La nomination de Pack est "bloquée en commission depuis deux ans, ce qui nous empêche de gérer La Voix de l'Amérique - une entité très importante", a déclaré M. Trump. "Ce qui sort de La Voix de l'Amérique ces jours est dégoûtant. Ils racontent des histoires dégoûtantes pour notre pays. Une fois confirmé, Michael Pack fera un excellent travail, mais il attend depuis deux ans", a-t-il précisé.
La VOA réagit
La VOA a rejeté les critiques de M. Trump par la voix d'Amanda Bennett, la directrice actuelle.
"Depuis plus de 75 ans, la VOA poursuit sa mission qui consiste à raconter l'histoire des États-Unis à l'étranger et à apporter des informations objectives et factuelles à des endroits du monde qui n'y ont pas accès autrement. Comme nous l'avons dit depuis longtemps, nous exportons la liberté d'expression conformément au premier amendement de la Constitution des États-Unis", a-t-elle déclaré.
"Je crois en cette mission. Et, à en juger par la façon dont le public se précipite vers nous pour rechercher des informations sur lesquelles ils peuvent compter dans cette crise née du nouveau coronavirus, le monde croit en notre mission. C'est un travail difficile et important, peut-être plus que jamais".
Dans un courriel ultérieur adressé aux employés de la VOA, Mme Bennett a ajouté : "Nous avons beaucoup de travail à faire. C'est un travail difficile et important. Ne nous laissons pas distraire".
Mme Bennett a été nommée à son poste durant le mandat de l'ancien président Barack Obama il y a quatre ans.
Journaliste de carrière et ancienne lauréate du prix Pulitzer, elle est la 29e directrice de l'agence en 75 ans.
La semaine dernière, la Maison Blanche a lancé une attaque contre la VOA, que le New York Times a qualifiée de "bizarre".
La couverture de la Chine en question
Le directeur de la communication sur les réseaux sociaux du président Trump, Dan Scavino Jr, a déclaré que le contribuable américains paie pour la "propagande de la Chine, via La Voix de l'Amérique qui est pourtant financée par le gouvernement américain".
Pour illustrer son propos, il a cité le fait que la VOA a publié sur Twitter une vidéo de l'agence Associated Press qui montrait un spectacle lumineux à Wuhan (Chine) pour marquer la réouverture la semaine dernière de la ville où COVID-19 a été détecté pour la première fois.

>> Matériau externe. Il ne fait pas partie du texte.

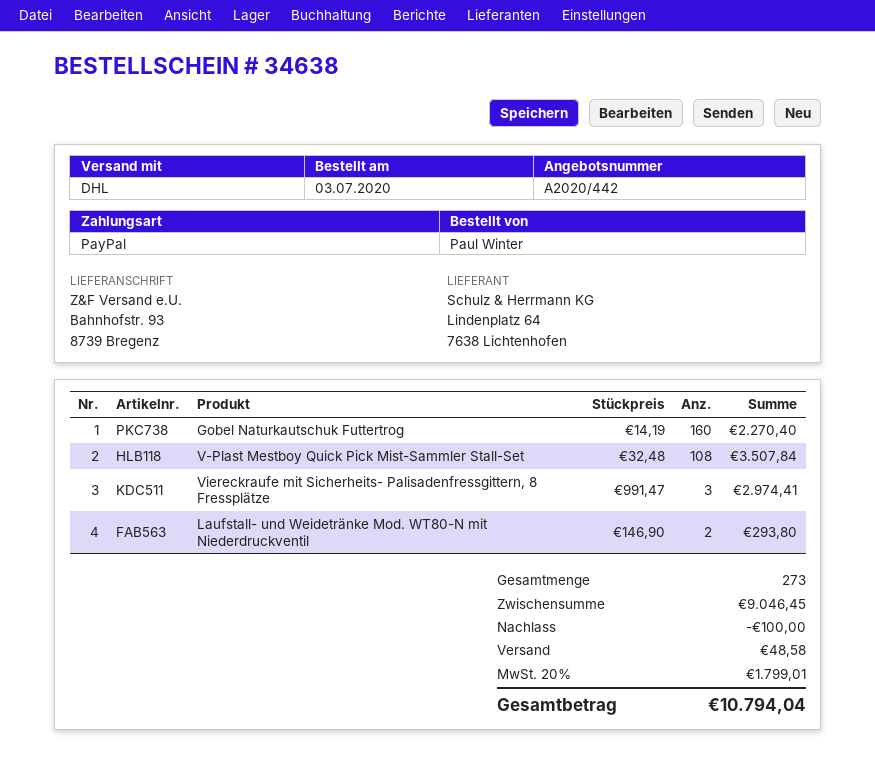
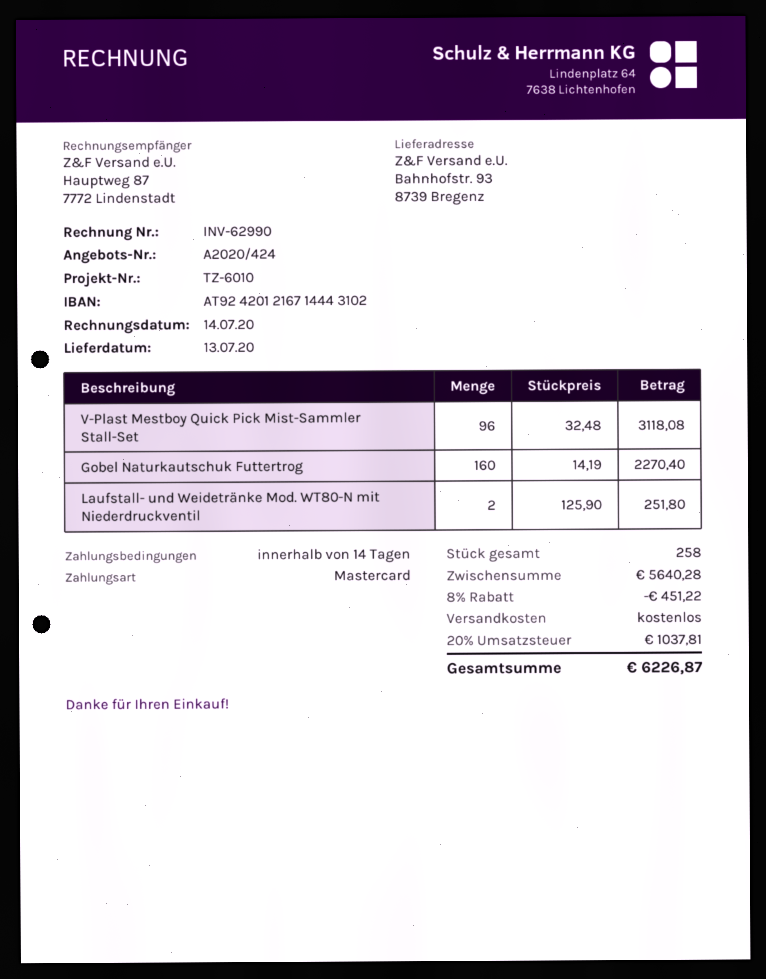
quote number: A2020/442 -> A2020/424
payment method: PayPal -> Mastercard
V-Plast Mestboy Quick Pick Mist-Sammler Stall-Set: 108 x 32.48 = 3507.84 -> 96 x 32.48 = 3118.08
Viereckraufe mit Sicherheits- Palisadenfressgittern, 8 Fressplätze: 3 x 991.47 = 2974.41 -> none
Laufstall- und Weidetränke Mod. WT80-N mit Niederdruckventil: 2 x 146.90 = 293.80 -> 2 x 125.90 = 251.80
total quantity: 273 -> 258
subtotal: 9046.45 -> 5640.28
discount: 100.00 -> 451.22
shipping: 48.58 -> 0.00
tax: 20% = 1799.01 -> 20% = 1037.81
total: 10794.04 -> 6226.87

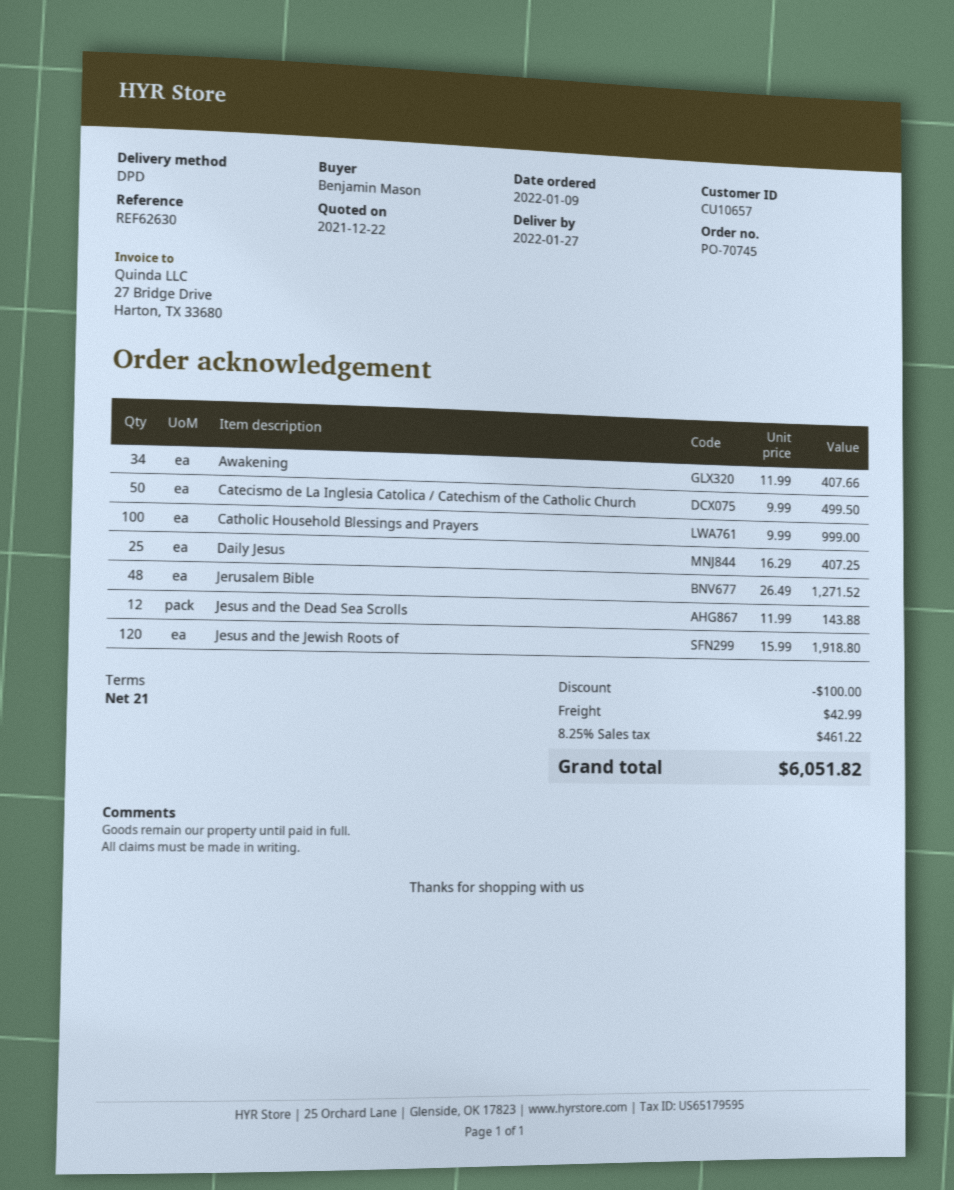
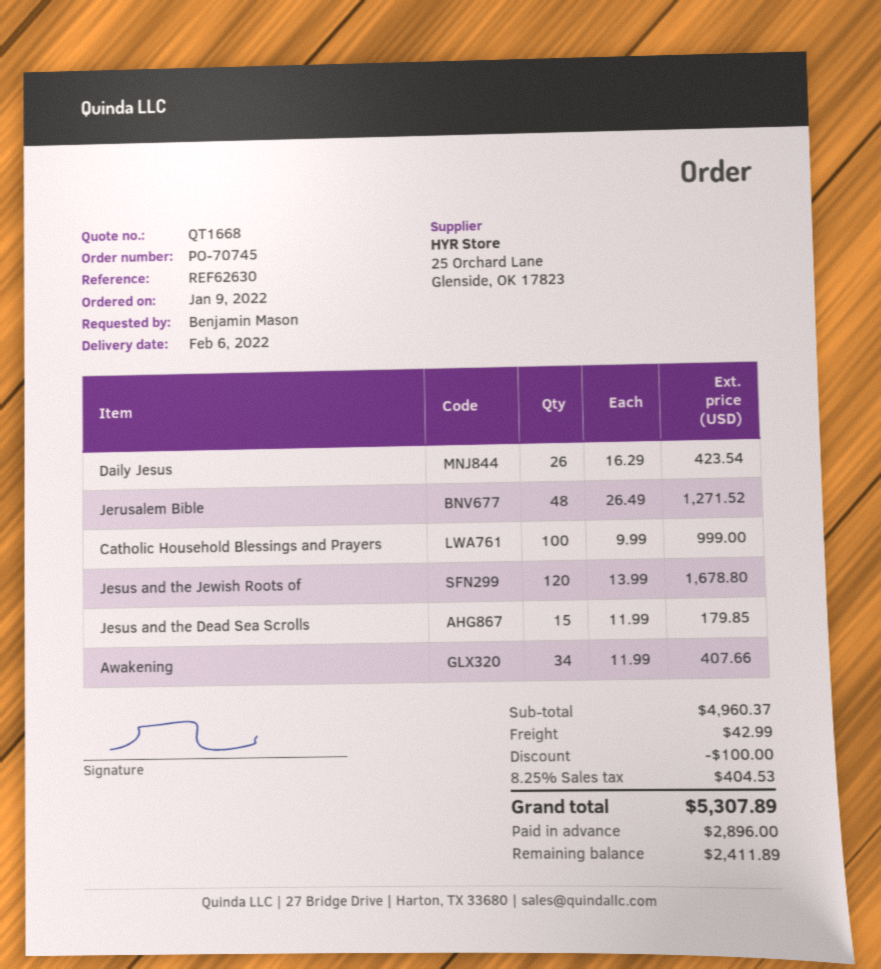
delivery date: 2022-01-27 -> 2022-02-06
Catecismo de La Inglesia Catolica / Catechism of the Catholic Church: 50 x 9.99 = 499.50 -> none
Daily Jesus: 25 x 16.29 = 407.25 -> 26 x 16.29 = 423.54
Jesus and the Dead Sea Scrolls: 12 x 11.99 = 143.88 -> 15 x 11.99 = 179.85
Jesus and the Jewish Roots of: 120 x 15.99 = 1918.80 -> 120 x 13.99 = 1678.80
tax: 8.25% = 461.22 -> 8.25% = 404.53
total: 6051.82 -> 5307.89

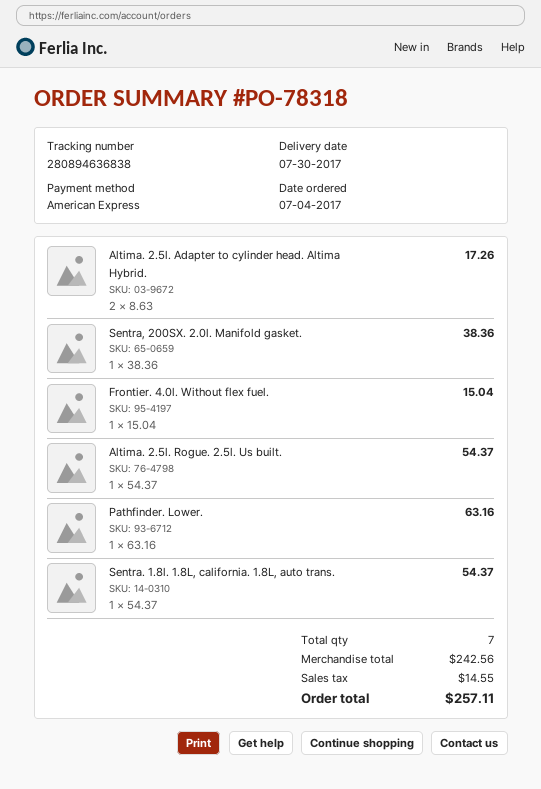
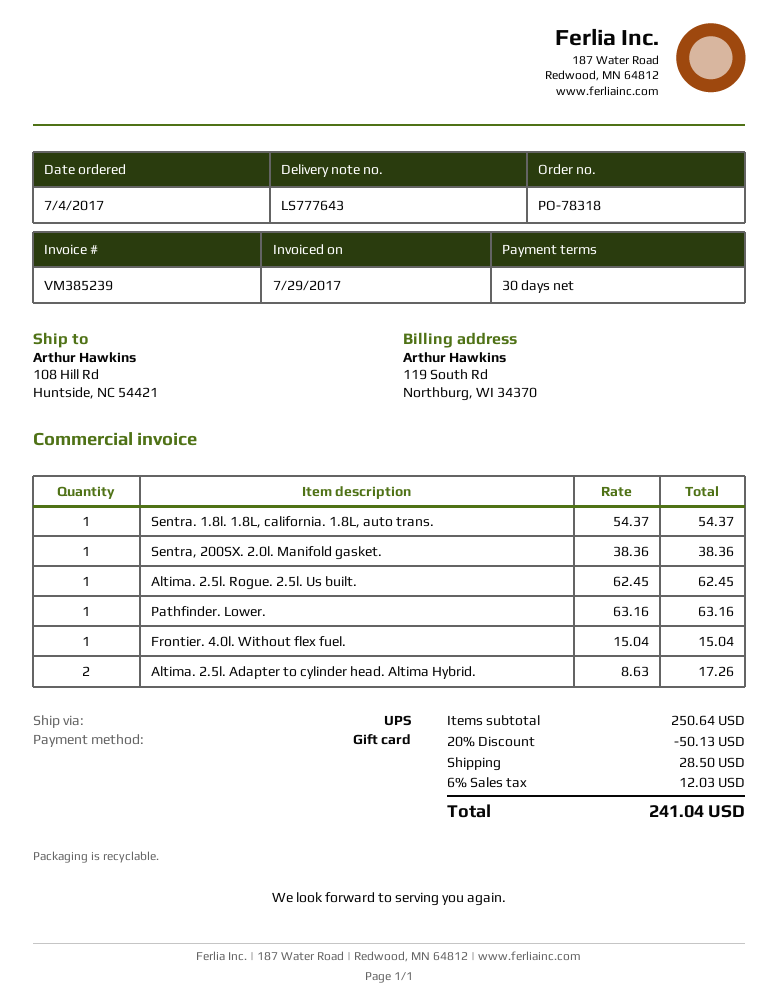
payment method: American Express -> gift card
Altima. 2.5l. Rogue. 2.5l. Us built.: 1 x 54.37 = 54.37 -> 1 x 62.45 = 62.45
subtotal: 242.56 -> 250.64
discount: none -> 20% = 50.13
shipping: none -> 28.50
tax: 14.55 -> 12.03
total: 257.11 -> 241.04

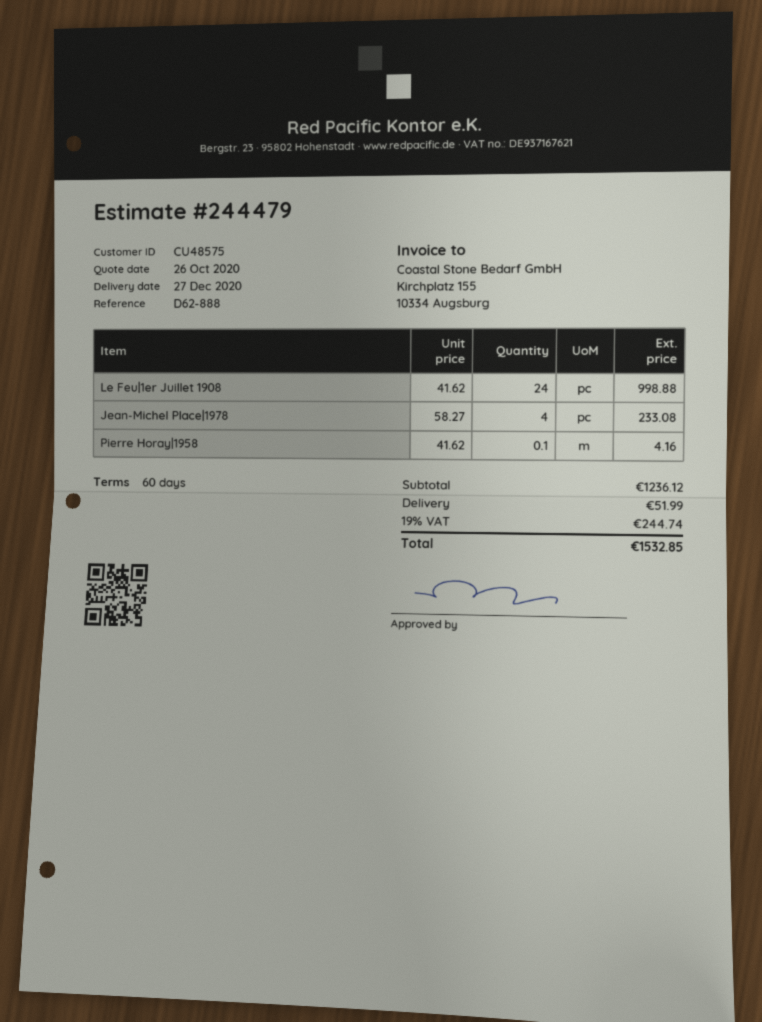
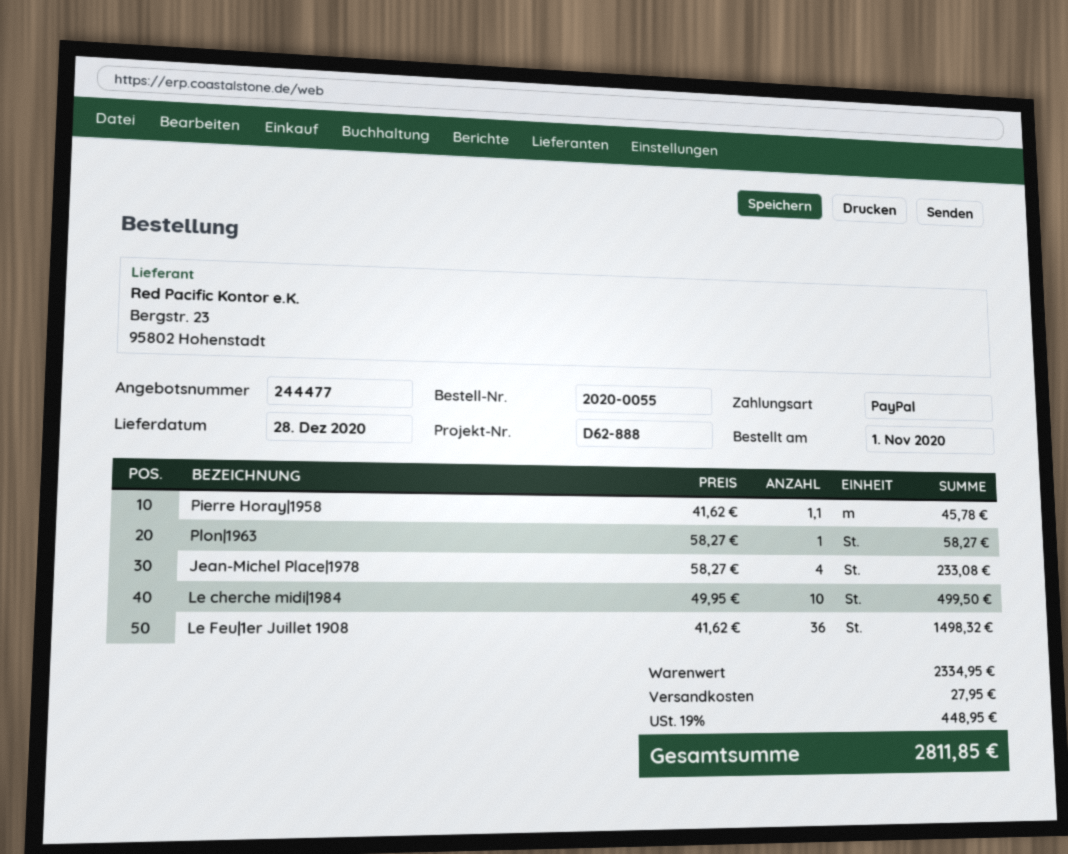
quote number: 244479 -> 244477
delivery date: 2020-12-27 -> 2020-12-28
Le Feu|1er Juillet 1908: 24 x 41.62 = 998.88 -> 36 x 41.62 = 1498.32
Pierre Horay|1958: 0.1 x 41.62 = 4.16 -> 1.1 x 41.62 = 45.78
Plon|1963: none -> 1 x 58.27 = 58.27
Le cherche midi|1984: none -> 10 x 49.95 = 499.50
subtotal: 1236.12 -> 2334.95
shipping: 51.99 -> 27.95
tax: 19% = 244.74 -> 19% = 448.95
total: 1532.85 -> 2811.85

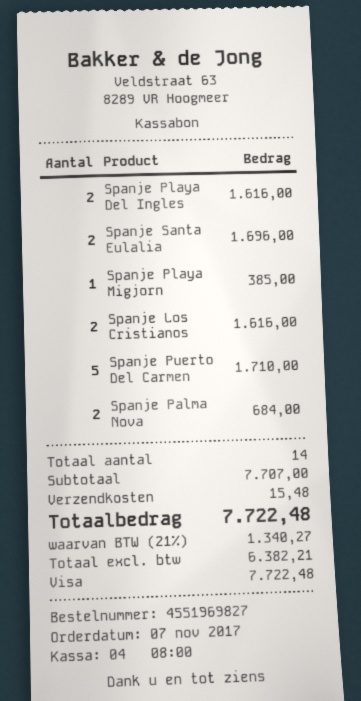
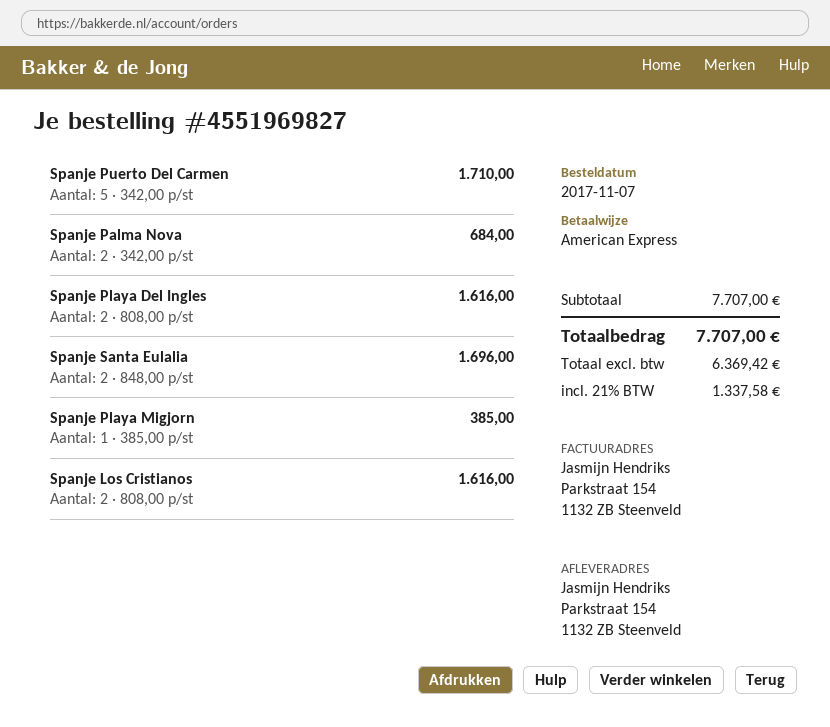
payment method: Visa -> American Express
shipping: 15.48 -> none
net: 6382.21 -> 6369.42
tax: 21% = 1340.27 -> 21% = 1337.58
total: 7722.48 -> 7707.00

Quelques heures plus tard, la Maison Blanche, dans son bulletin numérique "1600 Daily", a accusé la VOA de créer des graphiques "avec les statistiques du gouvernement communiste pour comparer le nombre de décès dus au coronavirus en Chine à celui des États-Unis".
Ce n'est pas le cas.
En fait, la VOA utilise une méthode de l'université Johns Hopkins pour établir le décompte des cas de coronavirus au quotidien.
"La VOA parle trop souvent au nom des adversaires de l'Amérique - et non de ses citoyens", peut-on lire dans sur un compte Twitter de la Maison Blanche.
Pour le quotidien New York Times, "les accusations portées contre la VOA semblent tellement exagérées que certains lecteurs se demandent si des pirates informatiques n'ont pas infiltré la Maison Blanche".